In the data below, find every line with the word "code" and copy it out.

(Revision comparison data)
_____

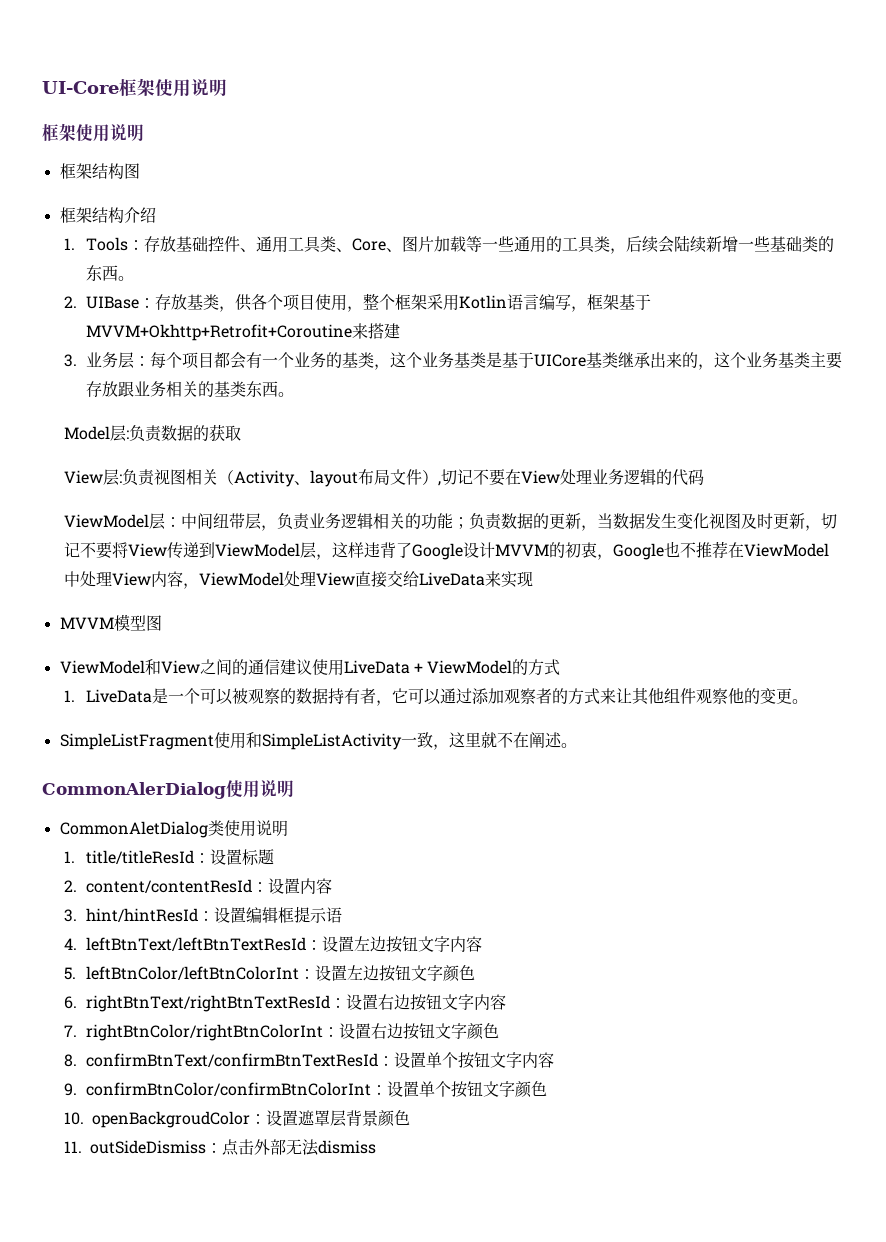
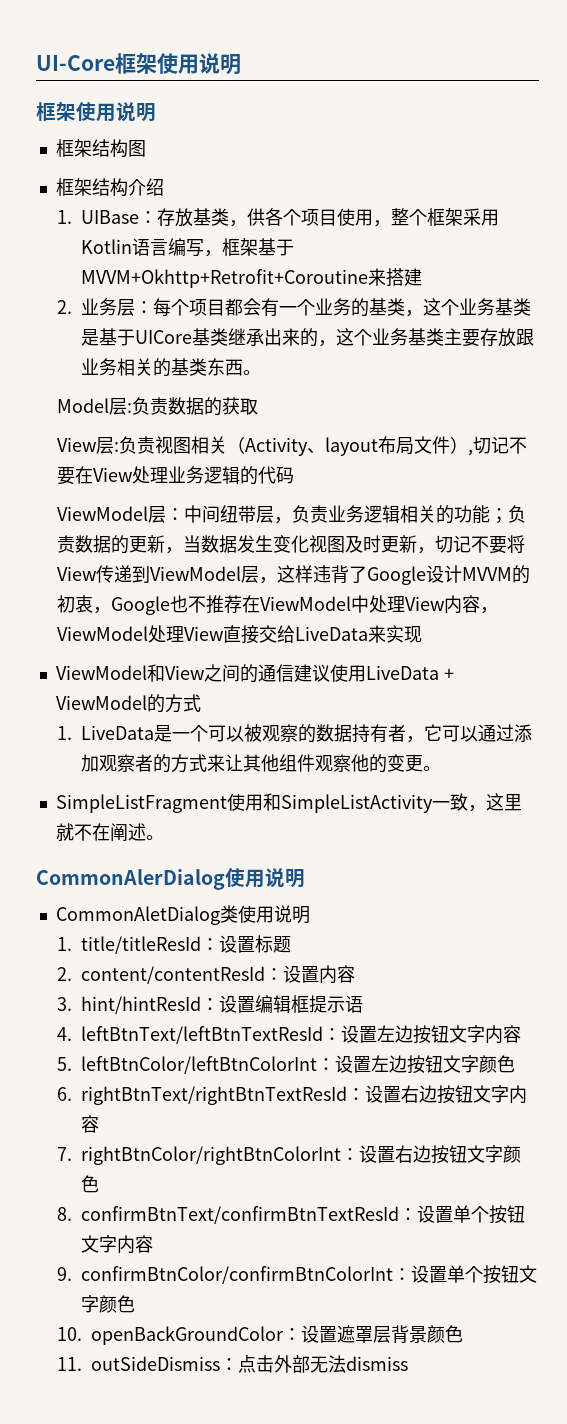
[86,235,835,254] [86,265,135,281] [64,296,78,308] Tools：存放基础控件、通用工具类、Core、图片加载等一些通用的工具类，后续会陆续新增一些基础类的东西。 // 2. -> (73, 217) none
[64,354,78,367] 3. -> [57,300,73,314] 2.
[59,614,162,631] // MVVM模型图 -> (423, 634) none
[92,1111,251,1128] openBackgroudColor -> [91,1326,285,1345] openBackGroundColor

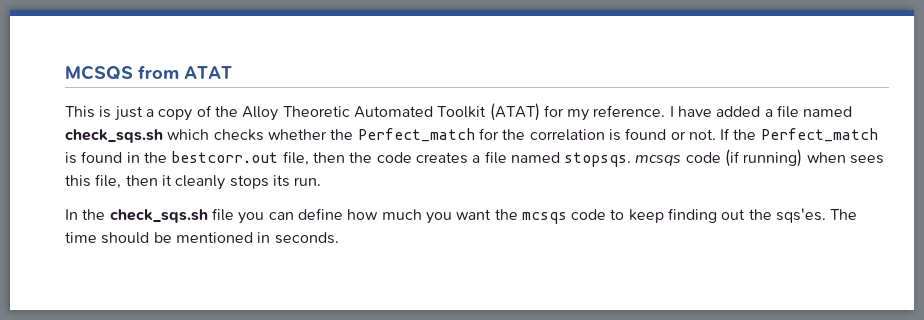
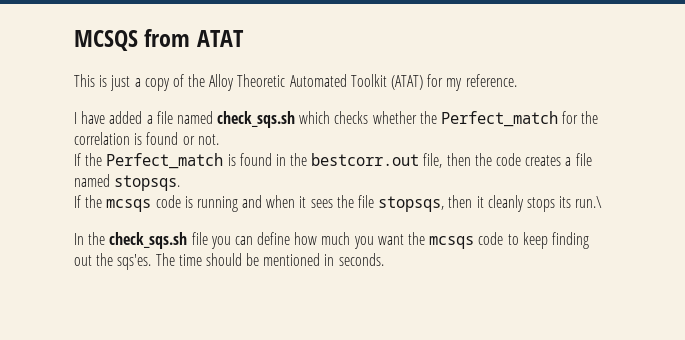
(666, 111) none -> (517, 80) //
(716, 134) none -> (219, 139) //
[635,149,885,167] [65,174,122,189] mcsqs code (if running) when sees this file, -> [74,195,445,212] // If the mcsqs code is running and when it sees the file stopsqs,
[294,177,322,186] run. -> [575,196,603,208] run.\

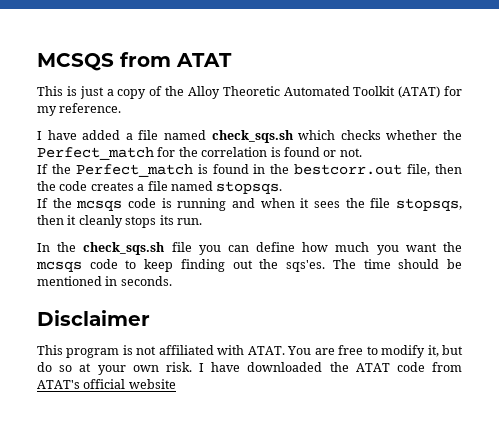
[575,196,603,208] run.\ -> [176,218,202,225] run.
(384, 259) none -> [37,310,150,326] [37,345,463,358] [37,362,463,375] [37,379,176,389] // Disclaimer // This program is not affiliated with ATAT. You are free to modify it, but do so at your own risk. I have downloaded the ATAT code from ATAT's official website

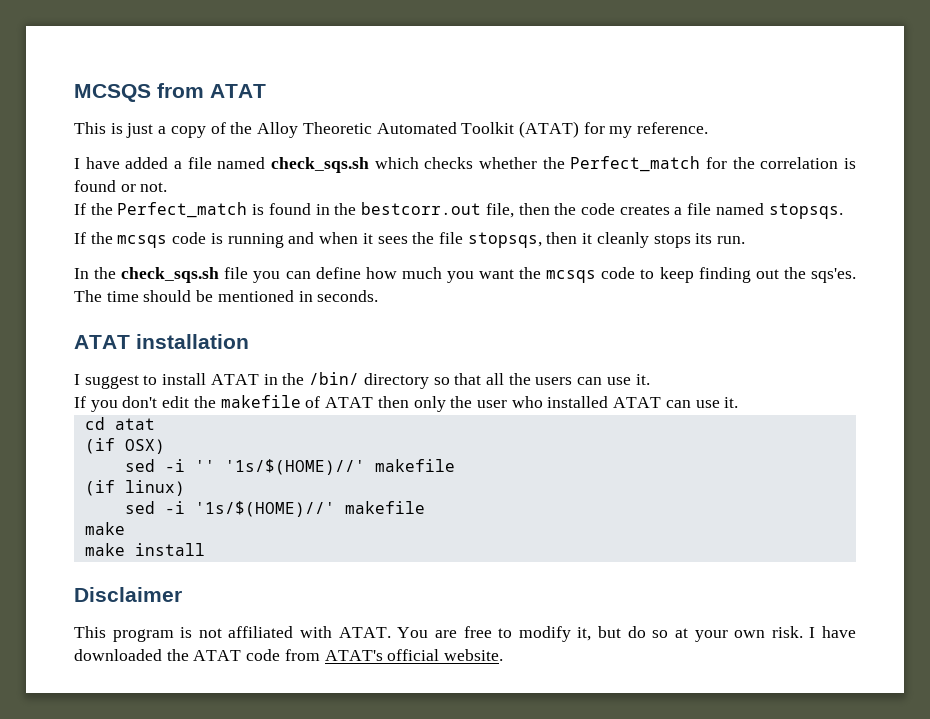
(172, 281) none -> [74,334,249,349] [74,372,650,389] [74,395,739,412] [84,417,155,430] [84,438,165,454] [124,459,455,475] [84,480,185,496] [124,501,425,517] [84,522,125,535] [84,543,205,556] // ATAT installation // I suggest to install ATAT in the /bin/ directory so that all the users can use it. // If you don't edit the makefile of ATAT then only the user who installed ATAT can use it. // cd atat // (if OSX) // sed -i '' '1s/$(HOME)//' makefile // (if linux) // sed -i '1s/$(HOME)//' makefile // make // make install
[128,379,176,389] website -> [444,649,504,661] website.

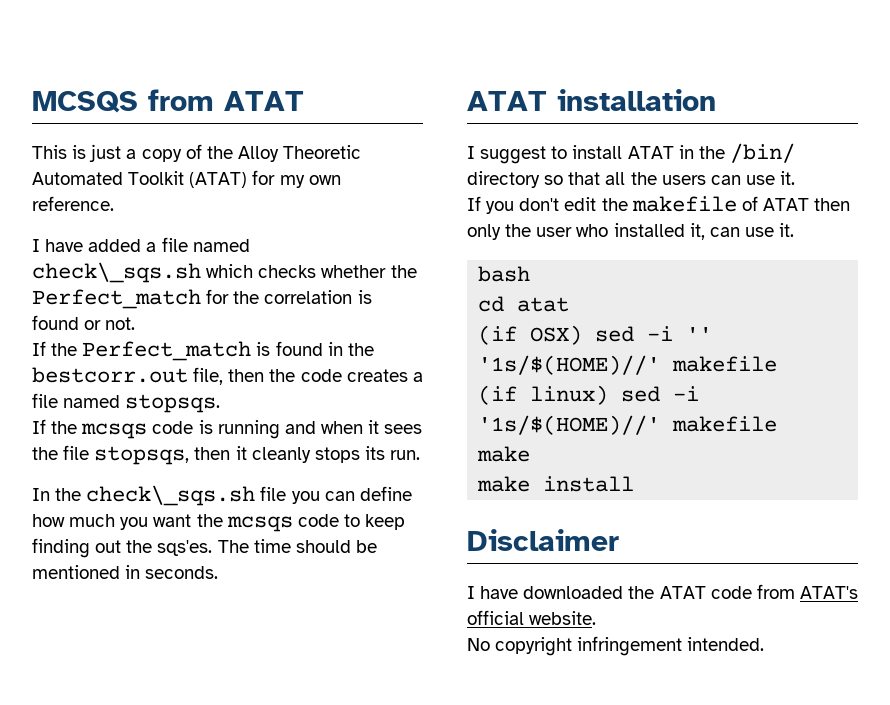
(633, 132) none -> [308,175,341,185] own
[271,157,369,173] check_sqs.sh -> [32,262,201,283] check\_sqs.sh
[121,267,220,283] check_sqs.sh -> [86,485,256,506] check\_sqs.sh
[613,397,739,408] ATAT can use it. -> [689,223,795,240] [478,266,531,282] it, can use it. // bash
(165, 446) // -> (583, 335) none
(185, 488) // -> (609, 395) none
[74,626,803,642] This program is not affiliated with ATAT. You are free to modify it, but do so at your own risk. -> (619, 540) none
(504, 655) none -> [467,636,765,656] // No copyright infringement intended.

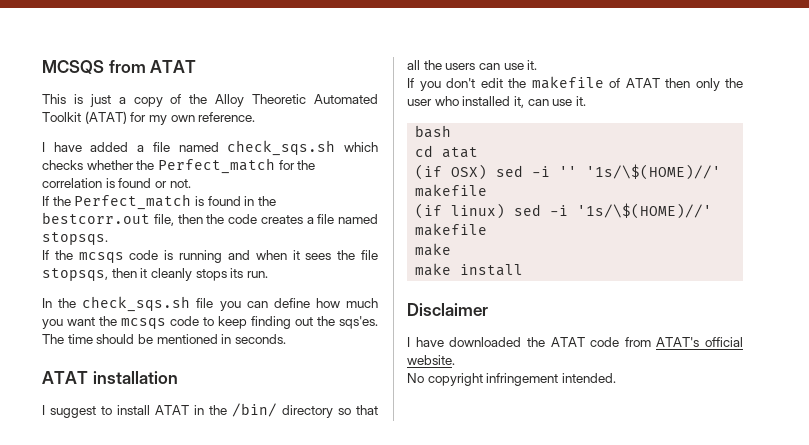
[32,262,201,283] check\_sqs.sh -> [227,140,336,156] check_sqs.sh
[86,485,256,506] check\_sqs.sh -> [82,296,191,312] check_sqs.sh
[478,355,661,375] '1s/$(HOME)//' -> [586,164,722,180] '1s/\$(HOME)//'
[478,415,661,435] '1s/$(HOME)//' -> [577,203,713,219] '1s/\$(HOME)//'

_____

▶ Task output:
[635,149,885,167] [65,174,122,189] mcsqs code (if running) when sees this file, -> [74,195,445,212] // If the mcsqs code is running and when it sees the file stopsqs,
(384, 259) none -> [37,310,150,326] [37,345,463,358] [37,362,463,375] [37,379,176,389] // Disclaimer // This program is not affiliated with ATAT. You are free to modify it, but do so at your own risk. I have downloaded the ATAT code from ATAT's official website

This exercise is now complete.